## Data extract:

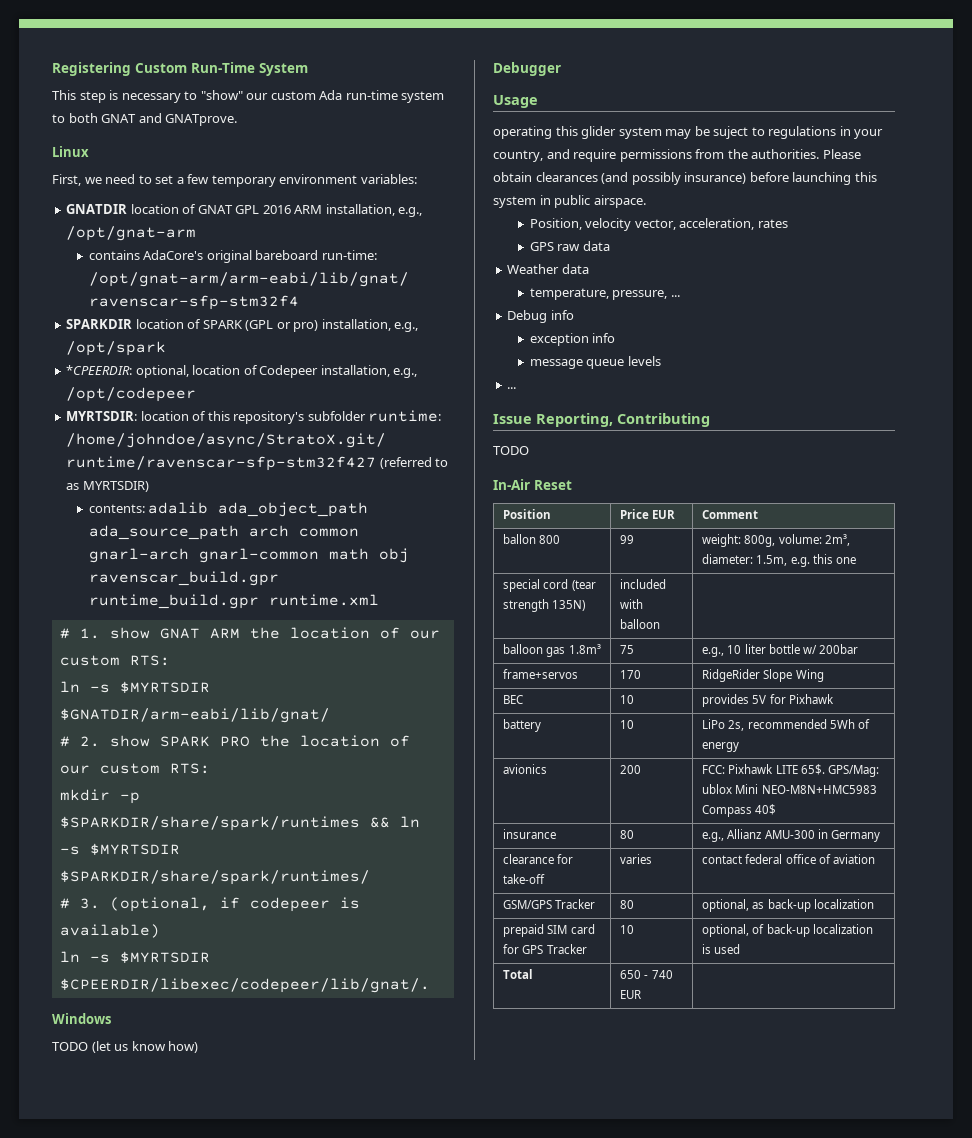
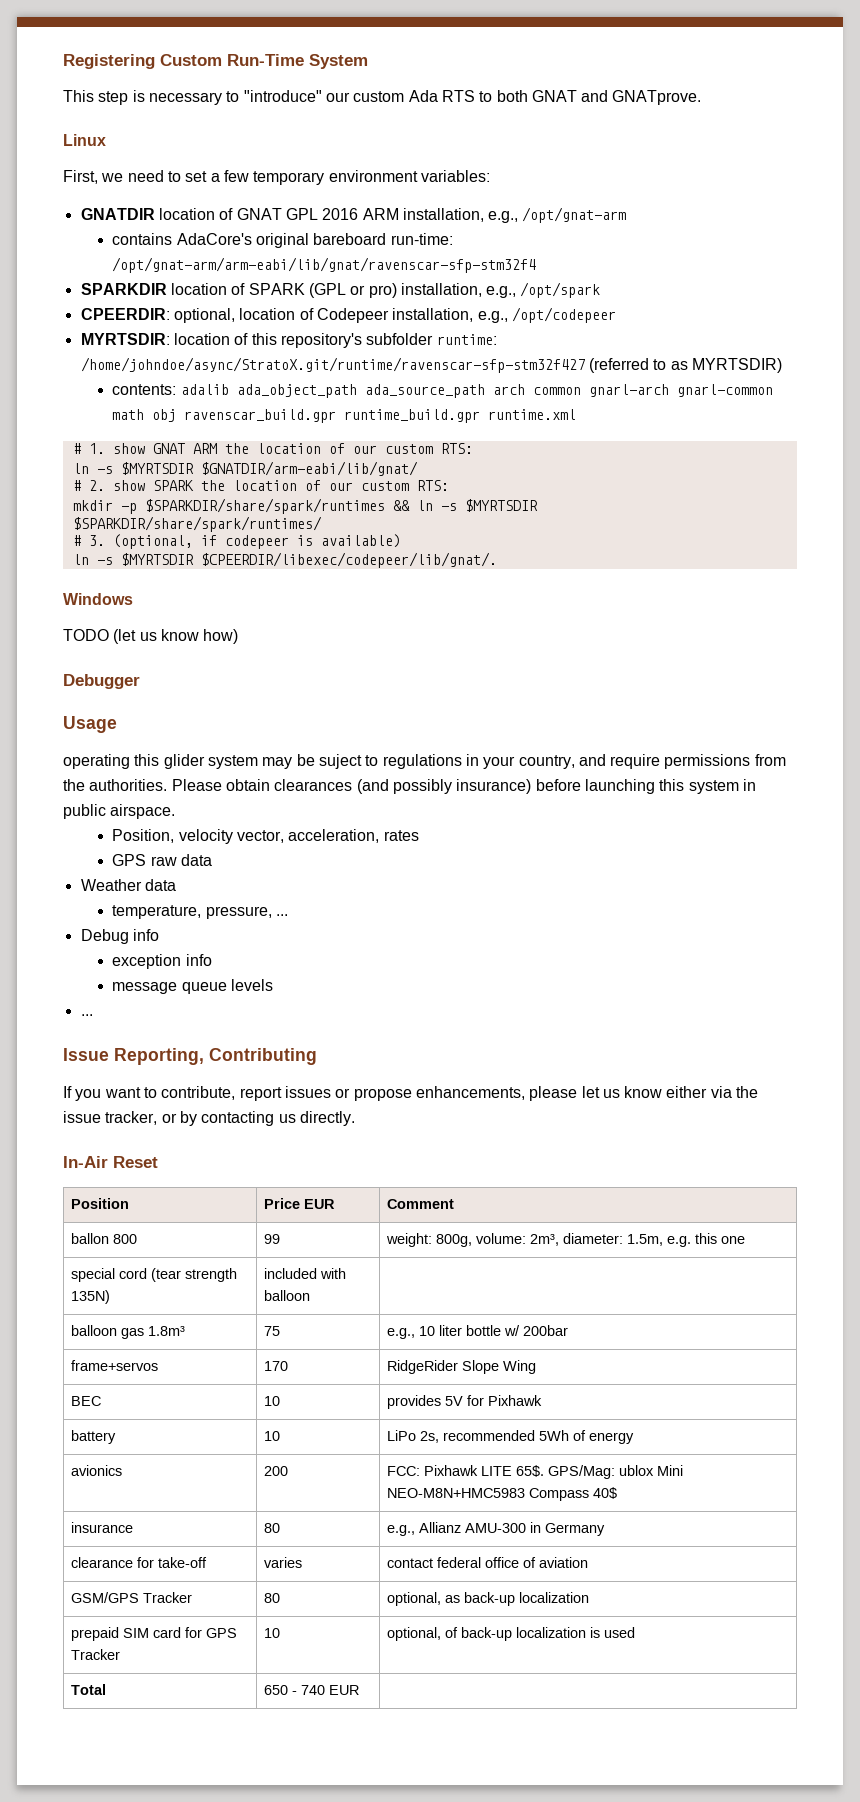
[200,90,243,100] "show" -> [243,90,322,102] "introduce"
[345,90,445,103] run-time system -> [441,90,475,102] RTS
[66,365,133,375] *CPEERDIR: -> [80,308,170,320] CPEERDIR:
[219,736,250,747] PRO -> (194, 485) none
[493,446,529,455] TODO -> [63,1086,759,1101] [63,1111,355,1126] If you want to contribute, report issues or propose enhancements, please let us know either via the issue tracker, or by contacting us directly.

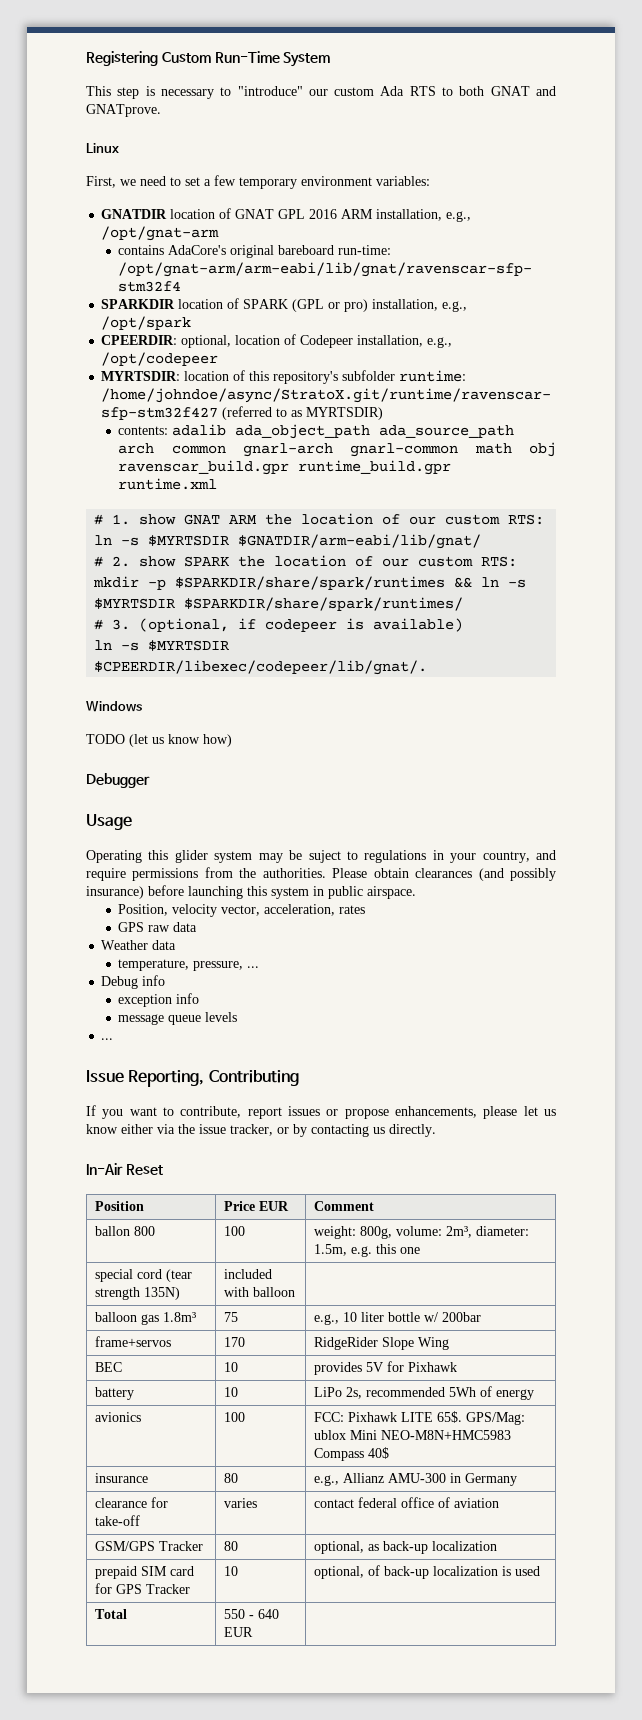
[63,754,130,769] operating -> [86,850,142,863] Operating
[264,1234,281,1244] 99 -> [223,1226,245,1236] 100
[264,1466,289,1476] 200 -> [223,1412,245,1422] 100
[264,1685,326,1695] 650 - 740 -> [223,1609,279,1619] 550 - 640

## Exercise aim:
Write the data above out exactly. Leave out any pictures.

## Output:
[200,90,243,100] "show" -> [243,90,322,102] "introduce"
[345,90,445,103] run-time system -> [441,90,475,102] RTS
[66,365,133,375] *CPEERDIR: -> [80,308,170,320] CPEERDIR:
[219,736,250,747] PRO -> (194, 485) none
[493,446,529,455] TODO -> [63,1086,759,1101] [63,1111,355,1126] If you want to contribute, report issues or propose enhancements, please let us know either via the issue tracker, or by contacting us directly.

[63,754,130,769] operating -> [86,850,142,863] Operating
[264,1234,281,1244] 99 -> [223,1226,245,1236] 100
[264,1466,289,1476] 200 -> [223,1412,245,1422] 100
[264,1685,326,1695] 650 - 740 -> [223,1609,279,1619] 550 - 640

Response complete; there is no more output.